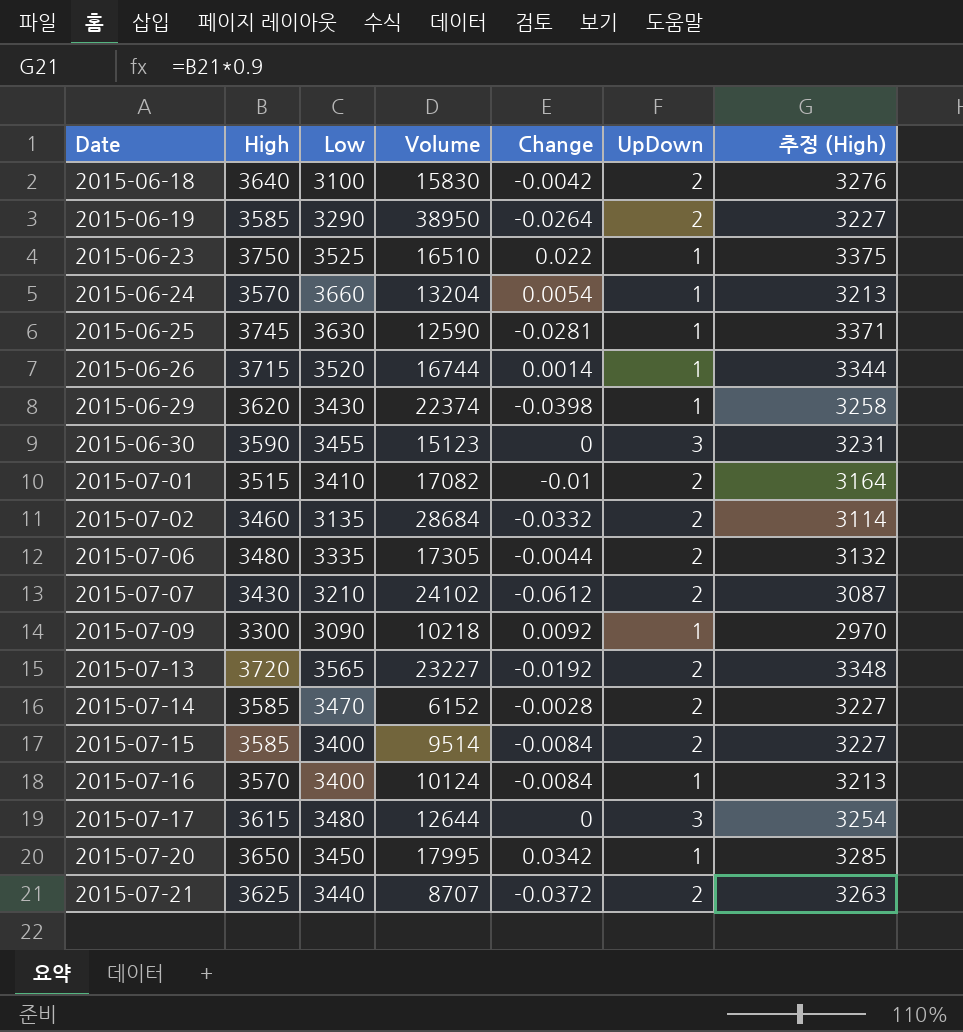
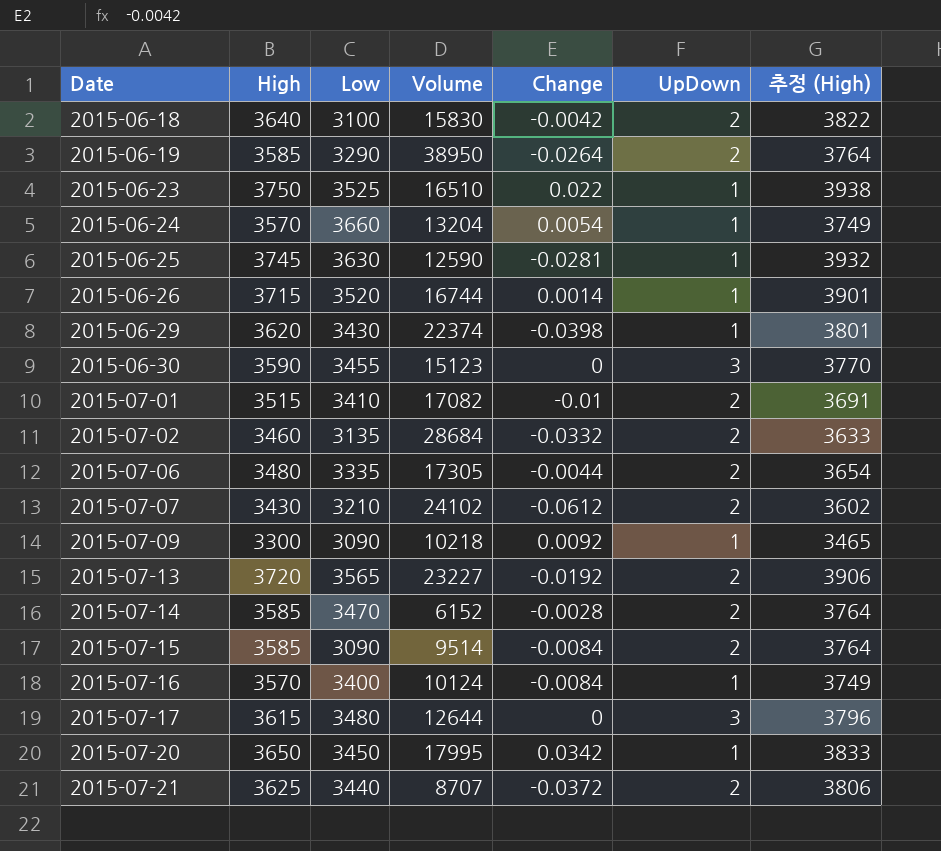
column 추정 (High) | formula: [High] * 0.9 -> [High] * 1.05
2015-07-15 | Low: 3400 -> 3090

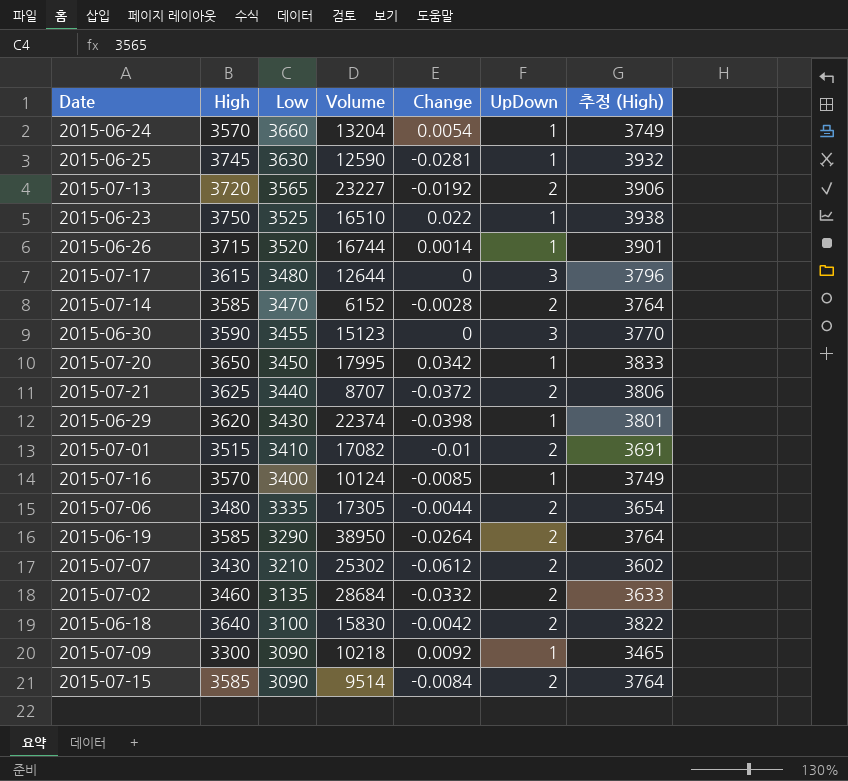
row order: Date ascending -> Low descending
2015-07-16 | Change: -0.0084 -> -0.0085
2015-07-07 | Volume: 24102 -> 25302

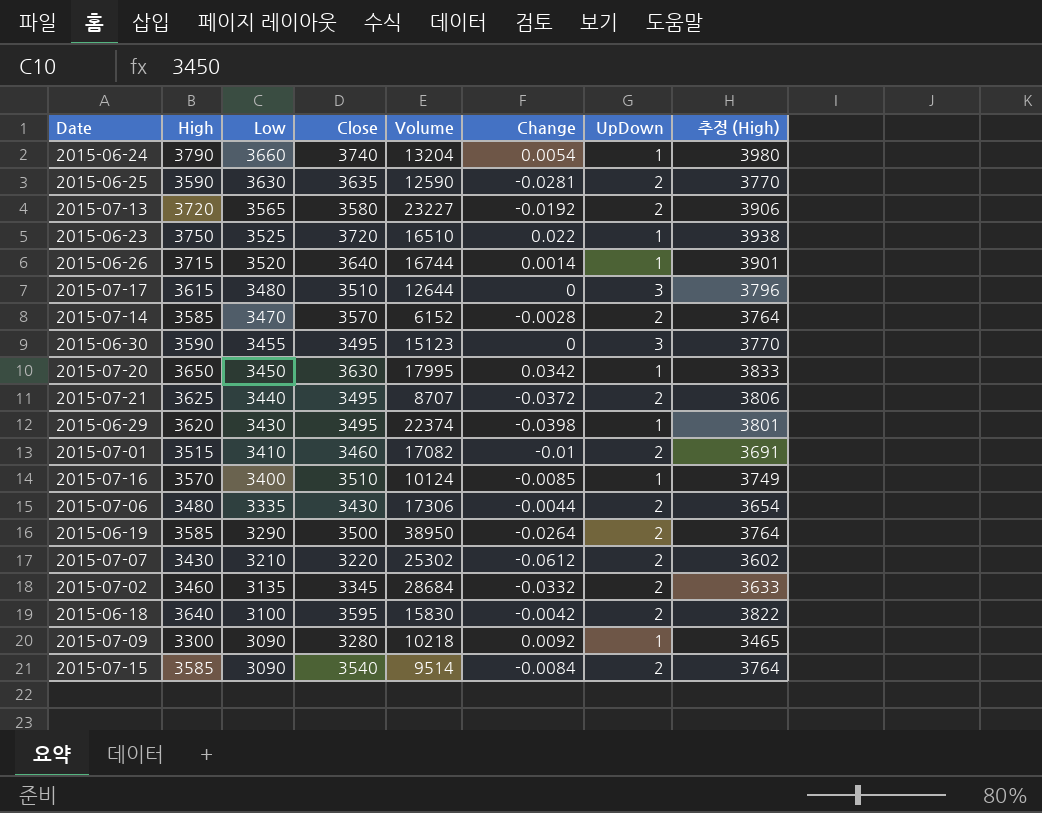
column Close | position: none -> 4
2015-06-24 | High: 3570 -> 3790
2015-06-24 | 추정 (High): 3749 -> 3980
2015-06-25 | High: 3745 -> 3590
2015-06-25 | UpDown: 1 -> 2
2015-06-25 | 추정 (High): 3932 -> 3770
2015-07-06 | Volume: 17305 -> 17306

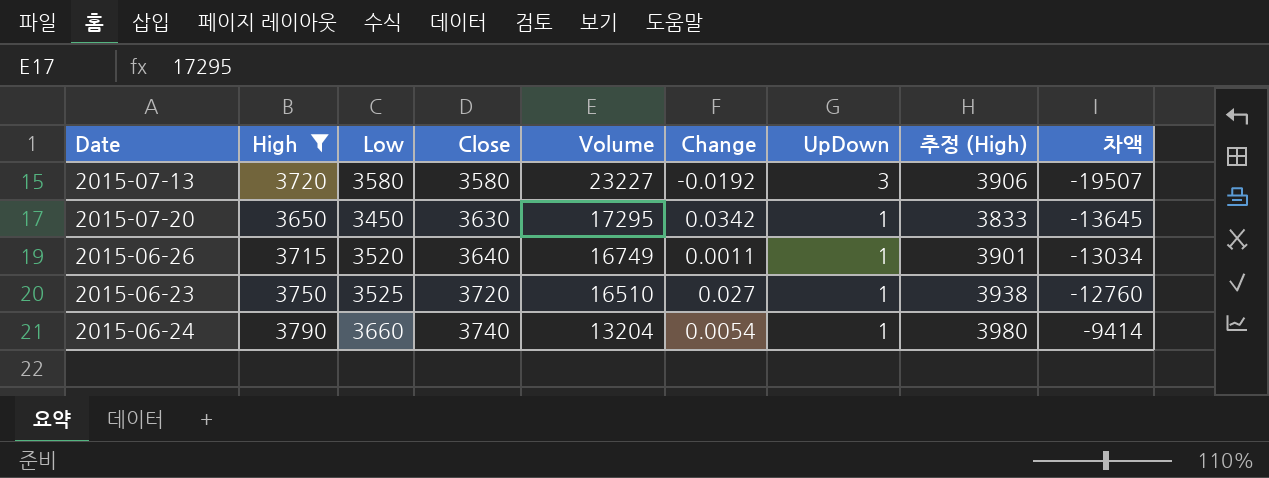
filter: none -> High >= 3650
row order: Low descending -> Close ascending
column 차액 | formula: none -> [High] - [Volume]
2015-07-13 | Low: 3565 -> 3580
2015-07-13 | UpDown: 2 -> 3
2015-07-20 | Volume: 17995 -> 17295
2015-06-26 | Volume: 16744 -> 16749
2015-06-26 | Change: 0.0014 -> 0.0011
2015-06-23 | Change: 0.022 -> 0.027

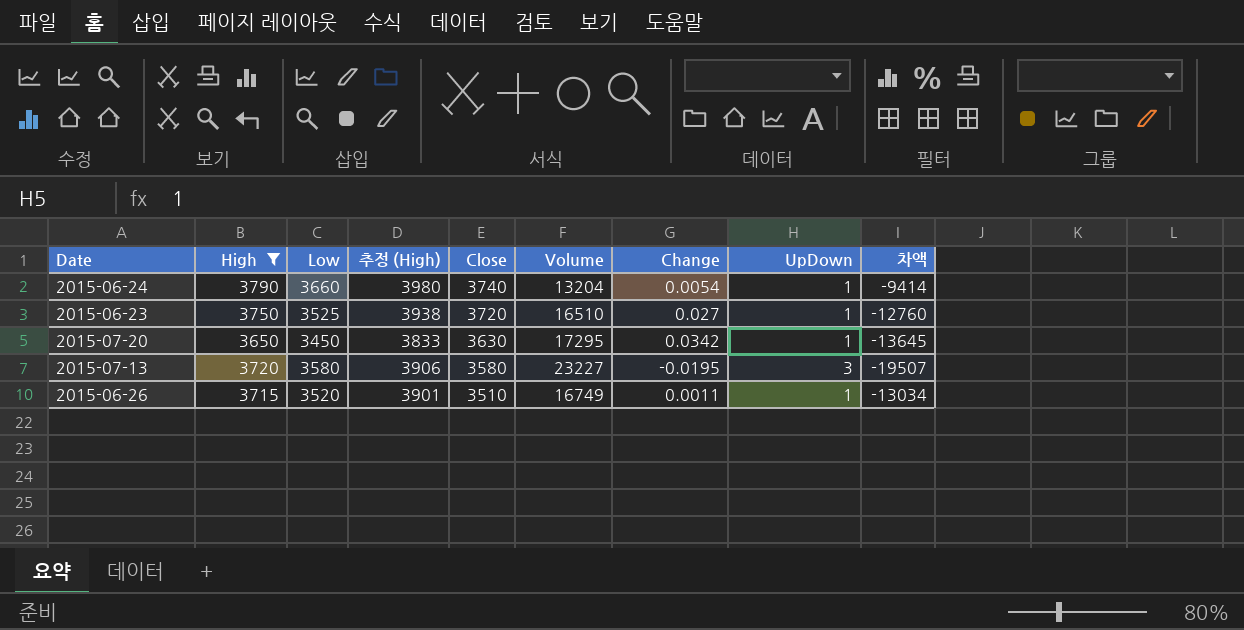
row order: Close ascending -> Close descending
column 추정 (High) | position: 8 -> 4
2015-07-13 | Change: -0.0192 -> -0.0195
2015-06-26 | Close: 3640 -> 3510

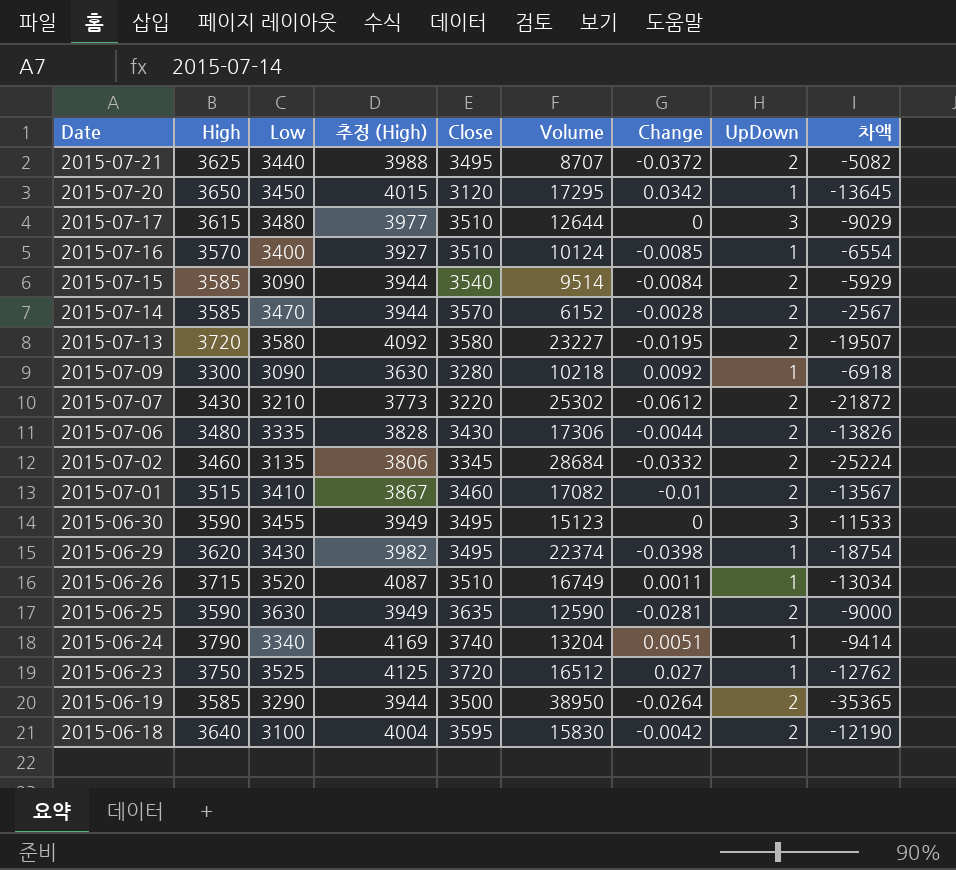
filter: High >= 3650 -> none
row order: Close descending -> Date descending
column 추정 (High) | formula: [High] * 1.05 -> [High] * 1.1
2015-07-20 | Close: 3630 -> 3120
2015-07-13 | UpDown: 3 -> 2
2015-06-24 | Low: 3660 -> 3340
2015-06-24 | Change: 0.0054 -> 0.0051
2015-06-23 | Volume: 16510 -> 16512
2015-06-23 | 차액: -12760 -> -12762

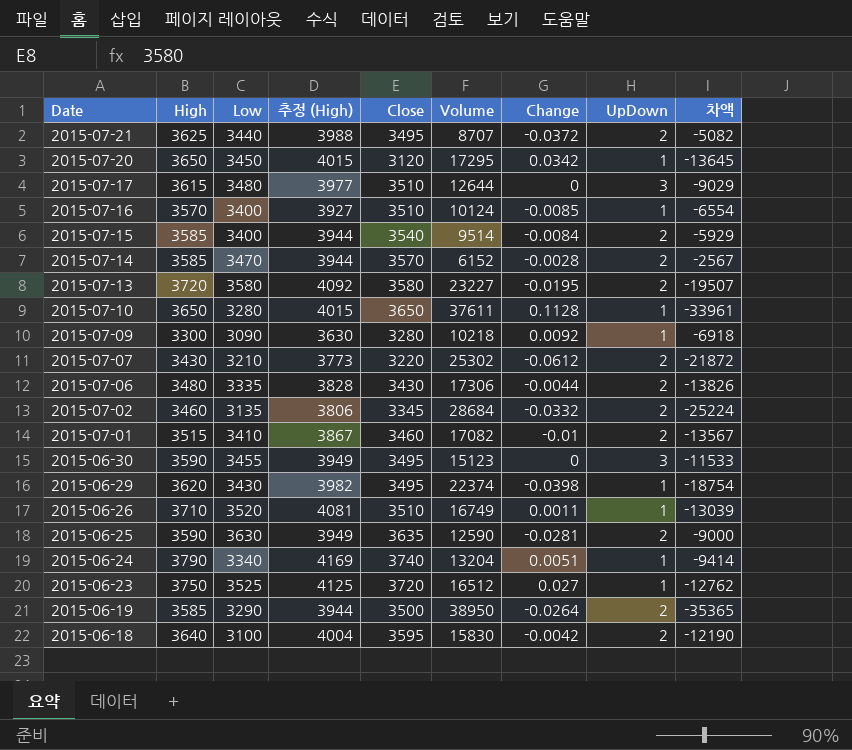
2015-07-15 | Low: 3090 -> 3400
row 2015-07-10: none -> 3650 | 3280 | 4015 | 3650 | 37611 | 0.1128 | 1 | -33961
2015-06-26 | High: 3715 -> 3710
2015-06-26 | 추정 (High): 4087 -> 4081
2015-06-26 | 차액: -13034 -> -13039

-- Exercise --
Please, leaving out all pictures, transcribe exactly the lines above from the one containing "2015-07-15 | Low: 3400 -> 3090" through the final line, both included.

-- Solution for this problem --
2015-07-15 | Low: 3400 -> 3090

row order: Date ascending -> Low descending
2015-07-16 | Change: -0.0084 -> -0.0085
2015-07-07 | Volume: 24102 -> 25302

column Close | position: none -> 4
2015-06-24 | High: 3570 -> 3790
2015-06-24 | 추정 (High): 3749 -> 3980
2015-06-25 | High: 3745 -> 3590
2015-06-25 | UpDown: 1 -> 2
2015-06-25 | 추정 (High): 3932 -> 3770
2015-07-06 | Volume: 17305 -> 17306

filter: none -> High >= 3650
row order: Low descending -> Close ascending
column 차액 | formula: none -> [High] - [Volume]
2015-07-13 | Low: 3565 -> 3580
2015-07-13 | UpDown: 2 -> 3
2015-07-20 | Volume: 17995 -> 17295
2015-06-26 | Volume: 16744 -> 16749
2015-06-26 | Change: 0.0014 -> 0.0011
2015-06-23 | Change: 0.022 -> 0.027

row order: Close ascending -> Close descending
column 추정 (High) | position: 8 -> 4
2015-07-13 | Change: -0.0192 -> -0.0195
2015-06-26 | Close: 3640 -> 3510

filter: High >= 3650 -> none
row order: Close descending -> Date descending
column 추정 (High) | formula: [High] * 1.05 -> [High] * 1.1
2015-07-20 | Close: 3630 -> 3120
2015-07-13 | UpDown: 3 -> 2
2015-06-24 | Low: 3660 -> 3340
2015-06-24 | Change: 0.0054 -> 0.0051
2015-06-23 | Volume: 16510 -> 16512
2015-06-23 | 차액: -12760 -> -12762

2015-07-15 | Low: 3090 -> 3400
row 2015-07-10: none -> 3650 | 3280 | 4015 | 3650 | 37611 | 0.1128 | 1 | -33961
2015-06-26 | High: 3715 -> 3710
2015-06-26 | 추정 (High): 4087 -> 4081
2015-06-26 | 차액: -13034 -> -13039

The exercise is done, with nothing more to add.